### DIRECTIONS
Your answer should be every line with the word "recent", copied from the data below.

━━━━━ AVAILABLE DATA

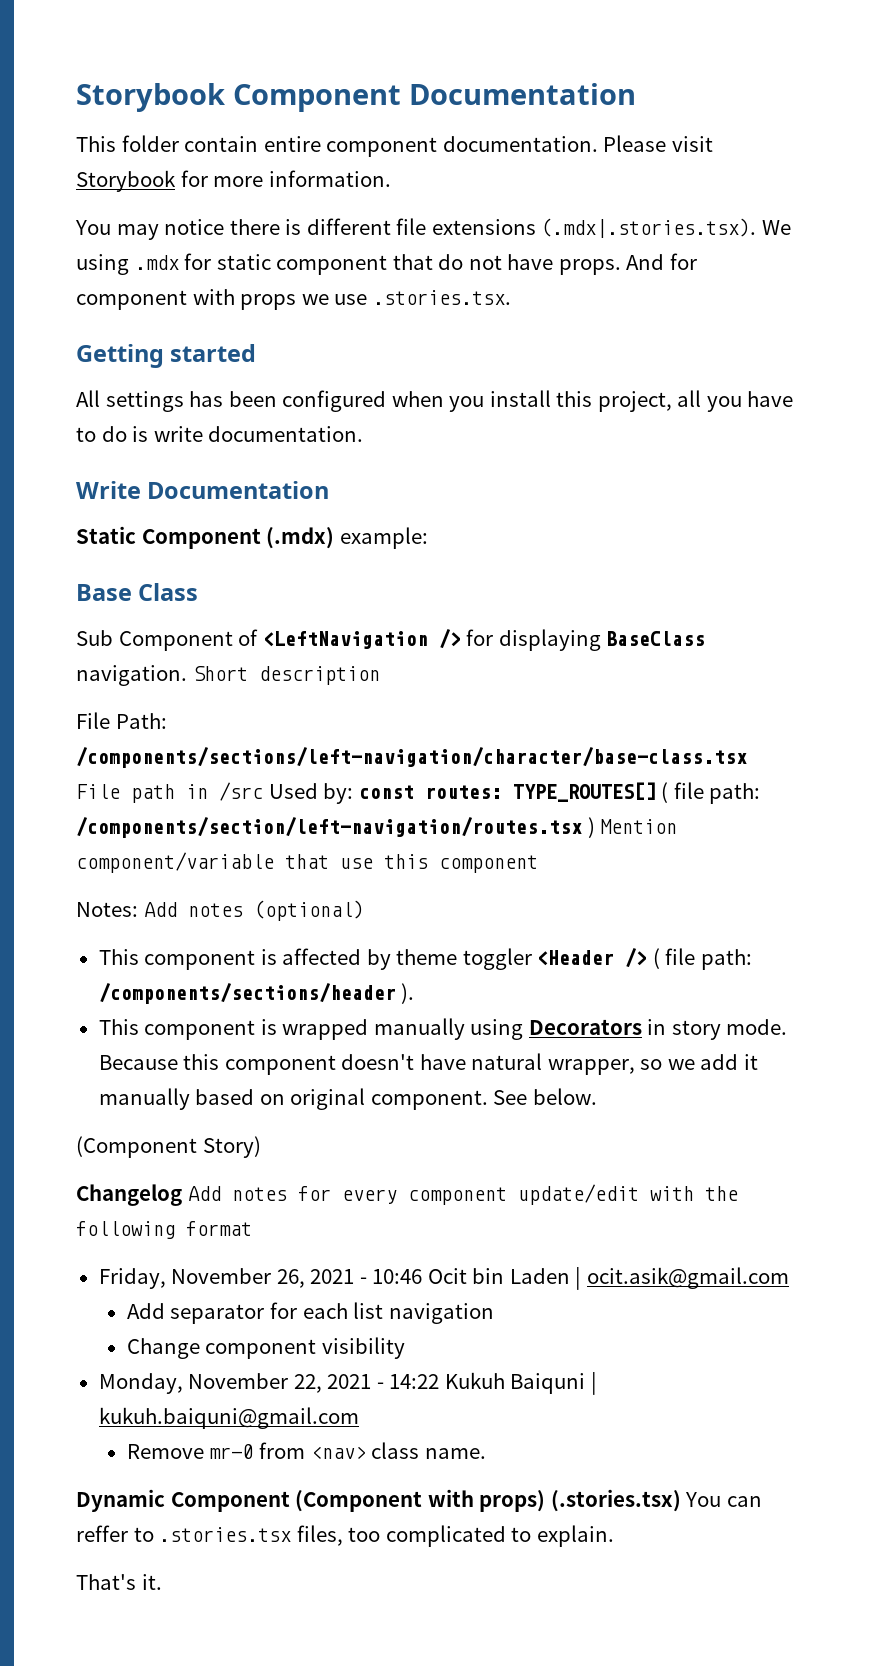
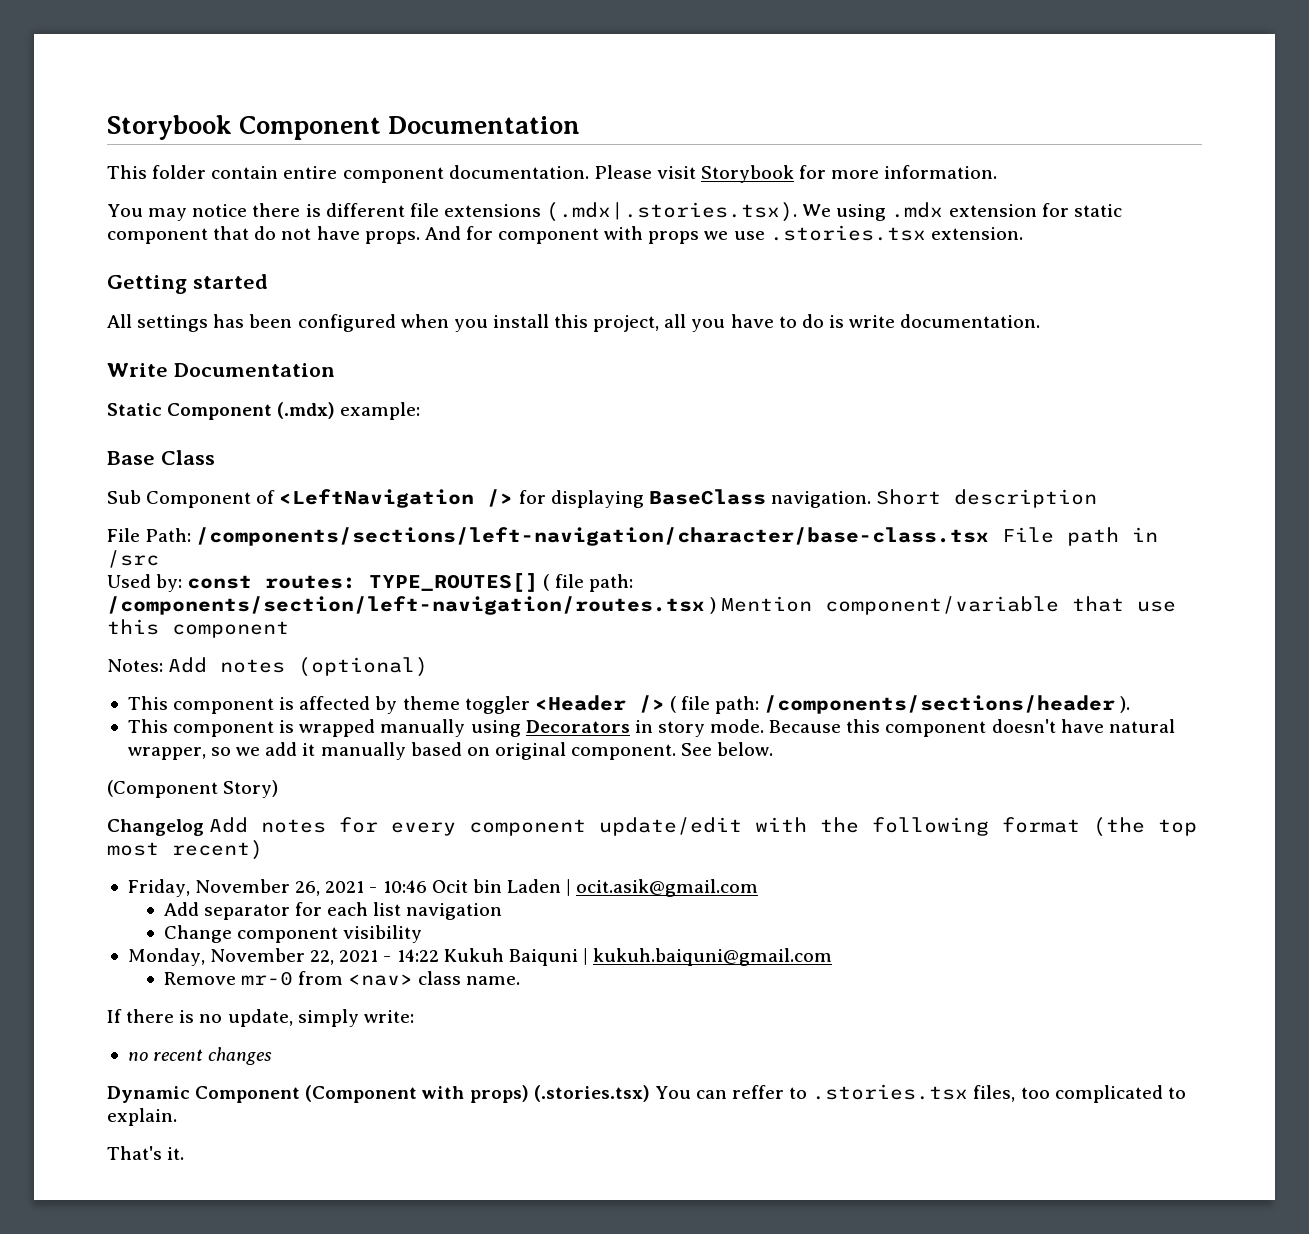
(179, 262) none -> [948,204,1037,217] extension
[372,290,511,305] .stories.tsx. -> [769,225,1023,241] .stories.tsx extension.
(263, 791) none -> (159, 559) //
(252, 1228) none -> [1093,817,1198,837] [107,840,263,860] (the top most recent)
(486, 1453) none -> [107,1009,414,1027] [127,1047,273,1065] // If there is no update, simply write: // no recent changes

━━━━━━━━━━

### RESPONSE BOX
(252, 1228) none -> [1093,817,1198,837] [107,840,263,860] (the top most recent)
(486, 1453) none -> [107,1009,414,1027] [127,1047,273,1065] // If there is no update, simply write: // no recent changes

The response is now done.